In the 1990s and 2000s, the Argentinian State sold millions of hectares of land across Patagonia in one of world's greatest privatizations of the time. These sales were fiercely opposed by human rights defenders as this land was obtained by the State through the genocidal invasion of Patagonia in the 1880s, during which it massacred thousands of people of the Mapuche Nation and forcibly removed them from their land via lethal concentration camps. This invasion was instigated by cattle and sheep ranchers, and the general (later President of Argentina) who sought to exterminate the Mapuche was also a cattle rancher.[1]

The British capitalists who funded and armed the invasion then bought up vast swathes of stolen land for expansive sheep and cattle ranches as well as wheat monoculture.
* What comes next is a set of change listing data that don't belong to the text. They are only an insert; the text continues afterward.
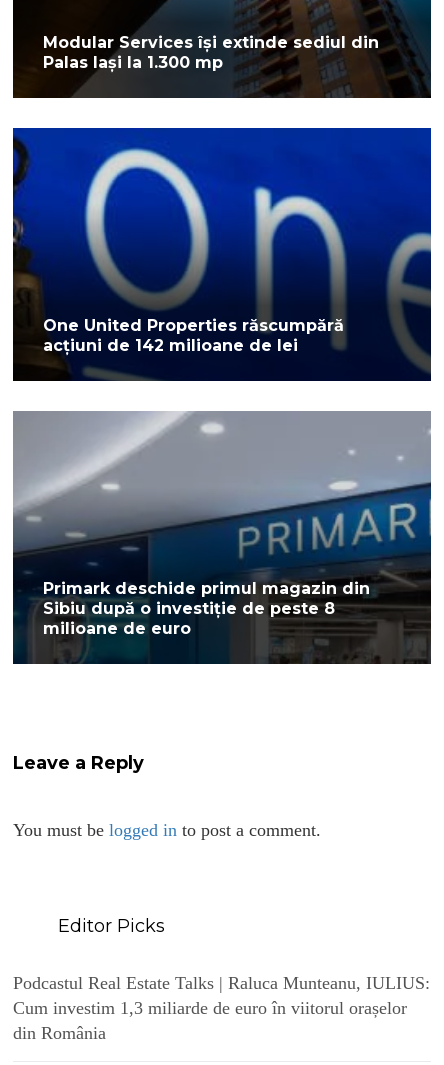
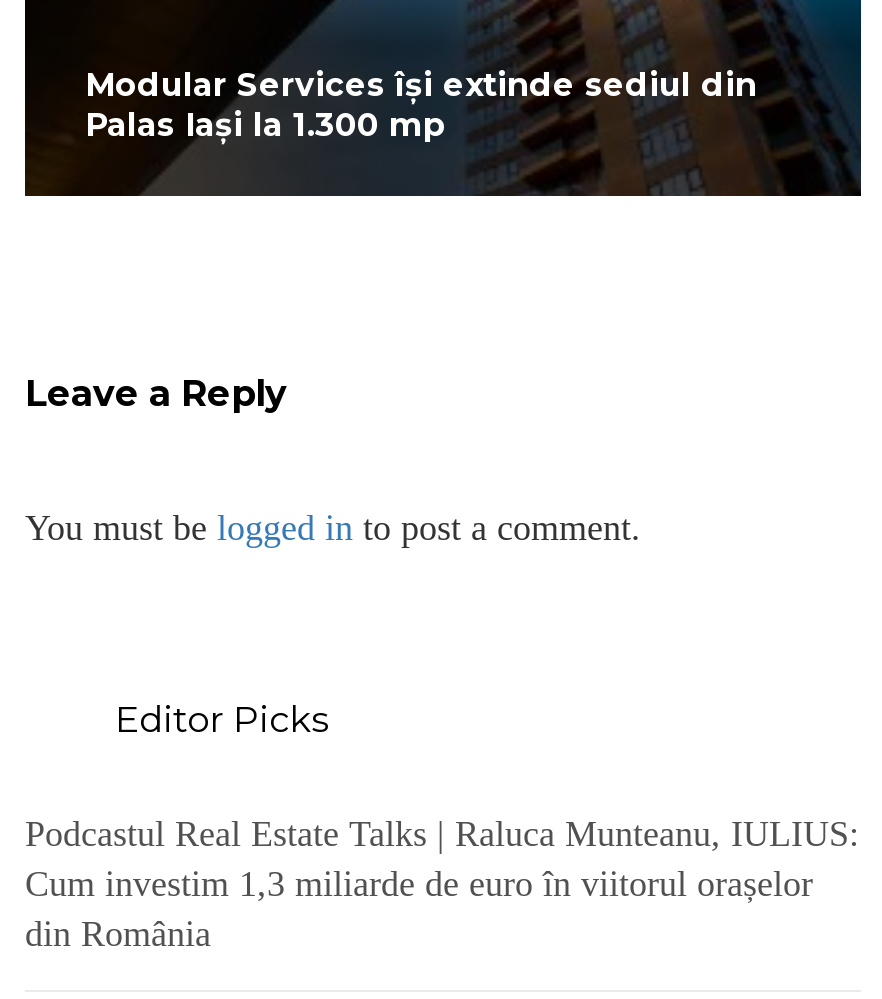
- [image]
- One United Properties răscumpără
- acțiuni de 142 milioane de lei

- [image]
- Primark deschide primul magazin din
- Sibiu după o investiție de peste 8
- milioane de euro
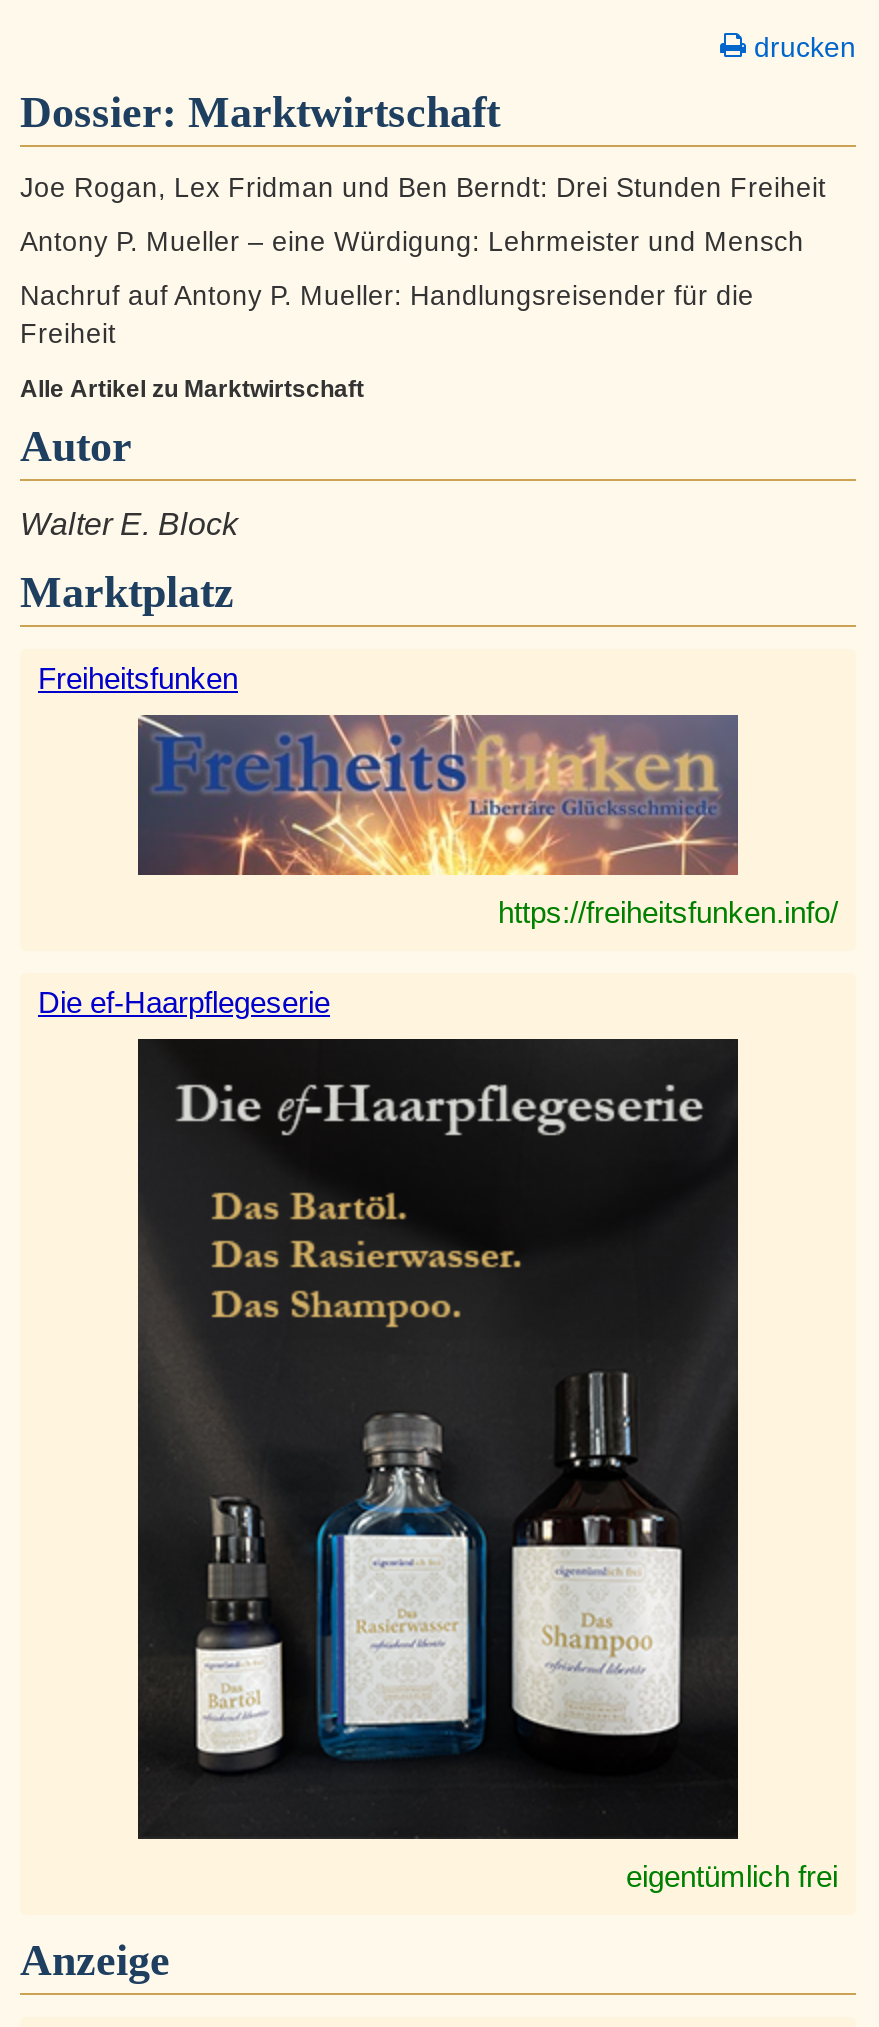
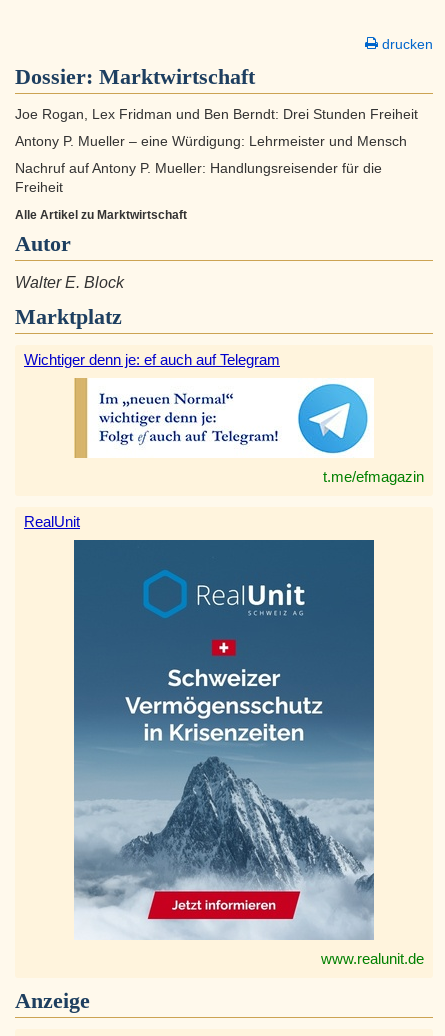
- Freiheitsfunken
+ Wichtiger denn je: ef auch auf Telegram

- [image]
- https://freiheitsfunken.info/
+ [image]
+ t.me/efmagazin

- Die ef-Haarpflegeserie
+ RealUnit

- [image]
- eigentümlich frei
+ [image]
+ www.realunit.de
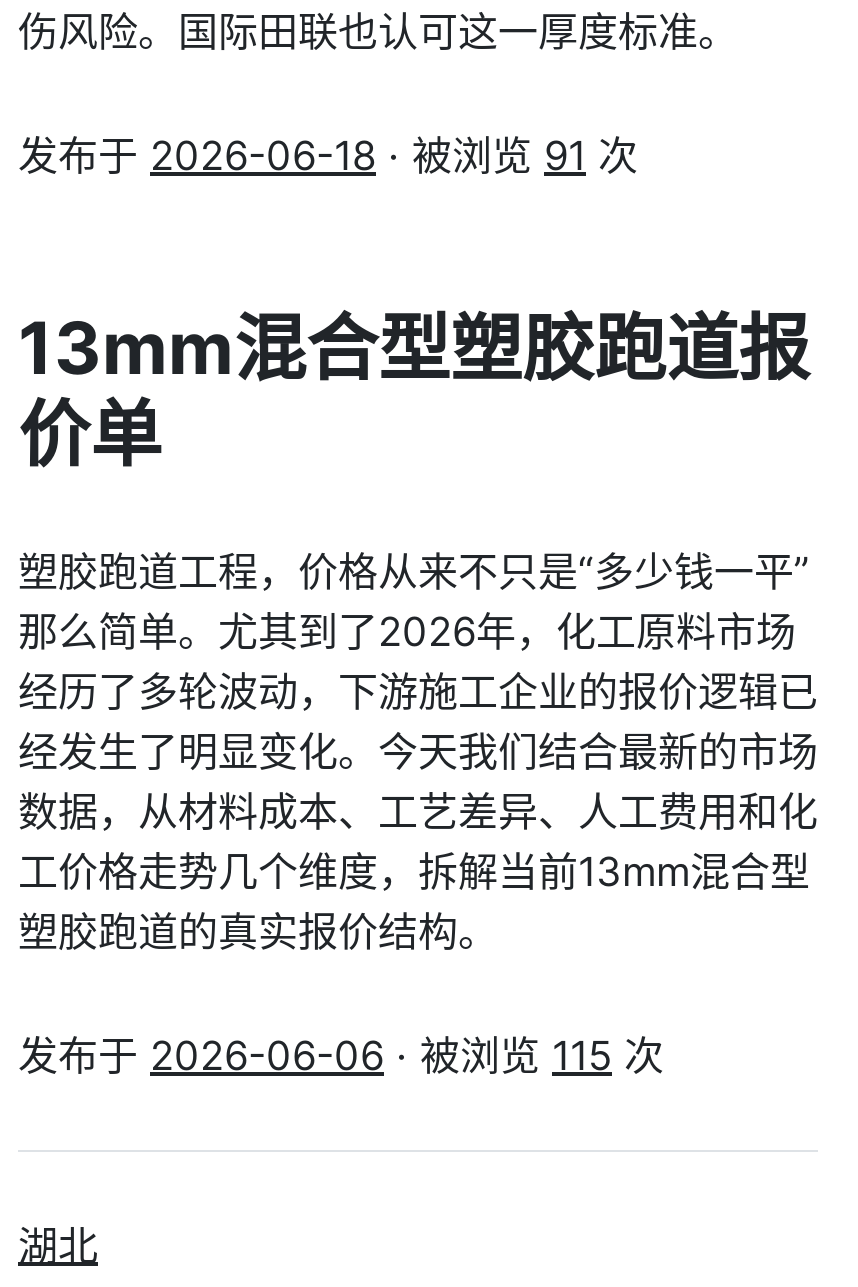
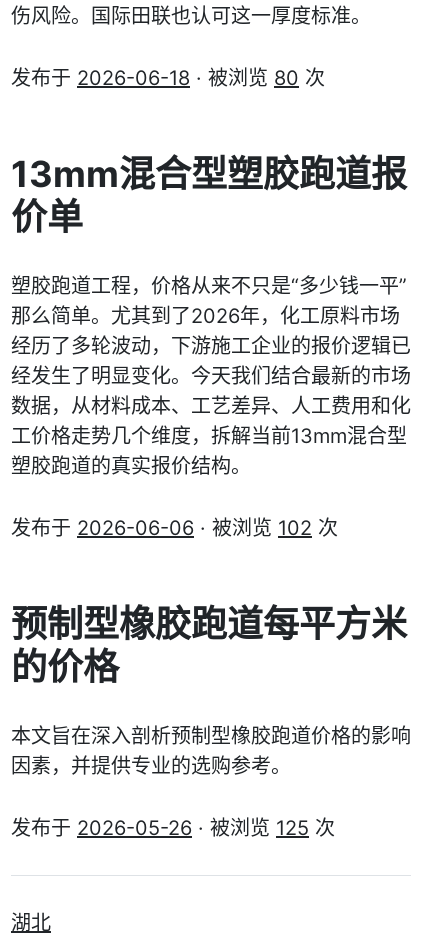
- 发布于2026-06-18 · 被浏览91次
+ 发布于2026-06-18 · 被浏览80次

- 发布于2026-06-06 · 被浏览115次
+ 发布于2026-06-06 · 被浏览102次
+ 预制型橡胶跑道每平方米
+ 的价格
+ 本文旨在深入剖析预制型橡胶跑道价格的影响
+ 因素，并提供专业的选购参考。
+ 发布于2026-05-26 · 被浏览125次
The theft of Patagonia catapulted Argentina into global economic significance, and cattle ranching on this stolen land made it the world's #1 source of beef until ~1920.[2]

This wave of privatization in the 1880s has been compared to that of the 1990s[3], with Benetton leading all other corporate interests in buying 2.2 million acres to become the largest private landowner of Argentina.[4] Benetton uses the land for livestock, farming, prospecting, fossil fuel extraction, and logging.

For two decades, the Mapuche have staged occupations, protests and demonstrations to reclaim the land currently managed by Benetton have been strongly opposed by the company. The Mapuche have been met with violent federal police repression in the Argentine state's defense of Benetton's corporate interests.

"We don't want or need Benetton's donation," Rosa Chiquichano, a lawmaker in Patagonia's Chubut province and a descendant of the indigenous Mapuche and Tehuelche population, said in an interview from Esquel, Argentina. "We want a restitution of our land. We want reparation for the land that was taken away from us."

Benetton obtains 20 percent of its wool from sheep grazing on the land in Patagonia, where it raises 16,000 cows and 280,000 sheep. Benetton is Argentina's largest wool producer.[5]

Greenwashing

In recent years Benetton has established a partnership with Woolmark to market an 'eco-friendly' brand image[6][7][8].

Woolmark's parent organization AWI is a part of the Macdoch Foundation's Farming for the Future initiative[9], a regenerative agriculture program founded by former NewsCorp executive and son-in-law of Rupert Murdoch, Alasdair Macleod.